What they now witnessed was undoubtedly a divine miracle, though only a few bottles were used, and the liquid had to pass through bone marrow transformation—far less dramatic than turning rivers red—but the extraction of blood from water had already surpassed ordinary human comprehension.
He became even more certain that bringing back the severely wounded priest had been the right decision; the Heavenly Father had His own plan for the faithful.
“Hey, while you’re at it, Kup, you might as well learn this.” Kraft noticed Benny watching him with the gaze of someone witnessing the divine; he didn’t know what the man was thinking, but it certainly wasn’t that he found Kraft’s medical skill impressive.
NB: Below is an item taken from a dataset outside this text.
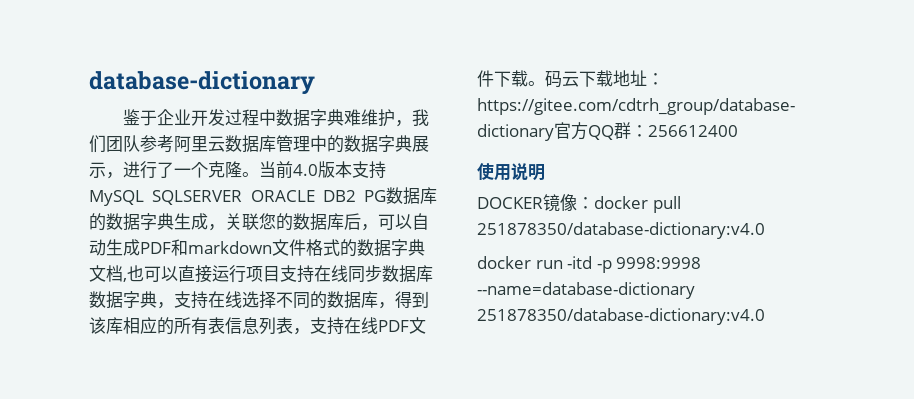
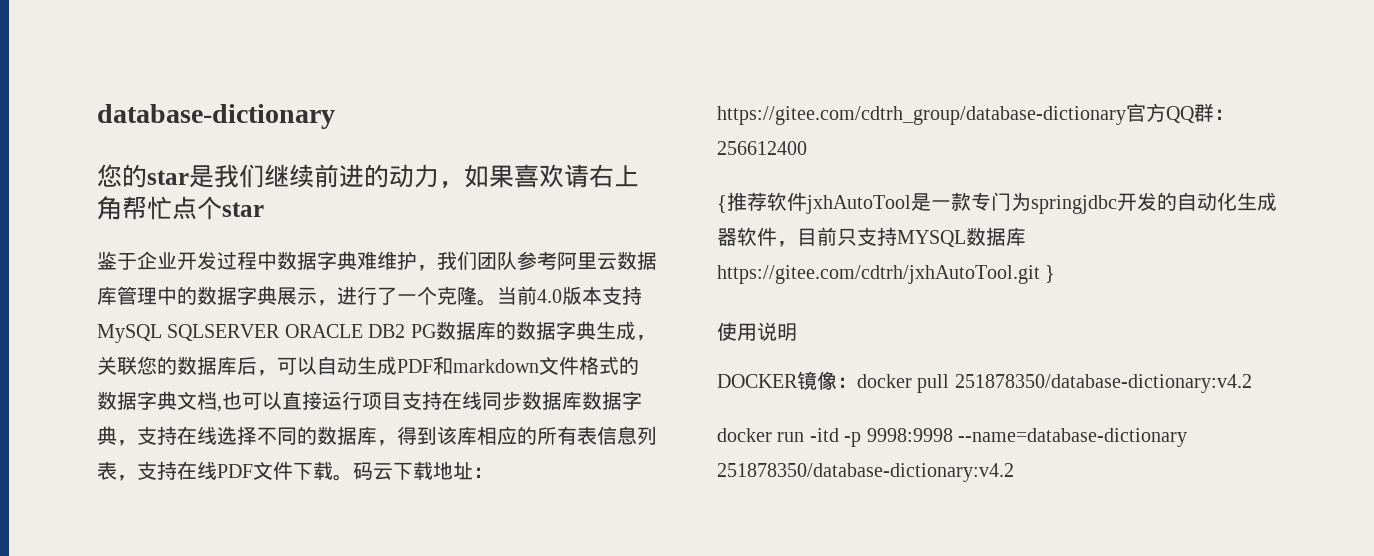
(315, 83) none -> [97,164,639,189] [97,196,264,220] // 您的star是我们继续前进的动力，如果喜欢请右上角帮忙点个star
(738, 131) none -> [717,192,1277,214] [717,227,1026,247] [717,265,1056,284] // {推荐软件jxhAutoTool是一款专门为springjdbc开发的自动化生成器软件，目前只支持MYSQL数据库https://gitee.com/cdtrh/jxhAutoTool.git }
[477,222,765,239] 251878350/database-dictionary:v4.0 -> [954,374,1252,393] 251878350/database-dictionary:v4.2
[477,308,765,325] 251878350/database-dictionary:v4.0 -> [717,463,1014,482] 251878350/database-dictionary:v4.2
The explanation on his lips died unspoken—he’d used too many unorthodox methods lately; arguing with laypeople about what counted as technique versus magic was pointless.
Better to spend the time explaining to Kup—he actually listened, and could apply it.
“If too much blood or fluid is lost and you can’t find veins, you can inject liquid directly into the tibia’s bone marrow—it absorbs quickly and produces nearly the same effect.”
“Dosage… roughly one part liquid per fifty parts body weight, administered within a quarter hour. If effective, you’ll see the skin warm and color improve.”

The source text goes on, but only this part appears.